[Code change snippets]

──────────

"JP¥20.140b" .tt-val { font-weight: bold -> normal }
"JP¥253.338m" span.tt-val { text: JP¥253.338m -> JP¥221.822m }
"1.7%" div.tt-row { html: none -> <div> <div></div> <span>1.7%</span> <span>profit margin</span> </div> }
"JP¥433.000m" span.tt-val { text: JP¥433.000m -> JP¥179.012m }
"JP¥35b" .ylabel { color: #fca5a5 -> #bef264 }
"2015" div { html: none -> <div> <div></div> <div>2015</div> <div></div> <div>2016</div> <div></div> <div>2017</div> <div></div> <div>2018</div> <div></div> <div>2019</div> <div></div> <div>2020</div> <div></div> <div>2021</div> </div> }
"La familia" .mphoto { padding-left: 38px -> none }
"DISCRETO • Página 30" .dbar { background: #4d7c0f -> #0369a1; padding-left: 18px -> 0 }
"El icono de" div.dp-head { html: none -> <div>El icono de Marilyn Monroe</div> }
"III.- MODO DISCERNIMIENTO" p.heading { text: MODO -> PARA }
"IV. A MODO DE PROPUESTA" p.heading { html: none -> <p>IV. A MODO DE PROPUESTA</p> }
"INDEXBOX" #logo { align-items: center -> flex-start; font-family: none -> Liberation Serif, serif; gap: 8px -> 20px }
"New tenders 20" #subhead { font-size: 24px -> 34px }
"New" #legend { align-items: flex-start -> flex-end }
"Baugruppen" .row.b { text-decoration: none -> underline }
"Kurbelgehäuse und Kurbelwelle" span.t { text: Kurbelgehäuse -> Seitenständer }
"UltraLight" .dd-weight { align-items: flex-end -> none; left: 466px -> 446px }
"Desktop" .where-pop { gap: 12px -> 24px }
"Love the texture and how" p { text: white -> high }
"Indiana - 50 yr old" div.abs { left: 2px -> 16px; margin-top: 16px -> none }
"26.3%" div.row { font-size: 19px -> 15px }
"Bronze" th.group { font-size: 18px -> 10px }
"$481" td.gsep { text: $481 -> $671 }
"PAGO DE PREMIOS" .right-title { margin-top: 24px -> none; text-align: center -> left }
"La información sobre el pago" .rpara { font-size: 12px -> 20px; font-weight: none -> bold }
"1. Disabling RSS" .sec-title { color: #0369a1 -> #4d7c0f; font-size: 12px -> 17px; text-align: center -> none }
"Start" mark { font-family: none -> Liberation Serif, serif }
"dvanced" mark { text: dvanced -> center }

──────────

**PROBLEM TO SOLVE:** The answer must consist of each line from the entries that contains the string "size".

**RESPONSE FOR THIS EXERCISE:**
"New tenders 20" #subhead { font-size: 24px -> 34px }
"26.3%" div.row { font-size: 19px -> 15px }
"Bronze" th.group { font-size: 18px -> 10px }
"La información sobre el pago" .rpara { font-size: 12px -> 20px; font-weight: none -> bold }
"1. Disabling RSS" .sec-title { color: #0369a1 -> #4d7c0f; font-size: 12px -> 17px; text-align: center -> none }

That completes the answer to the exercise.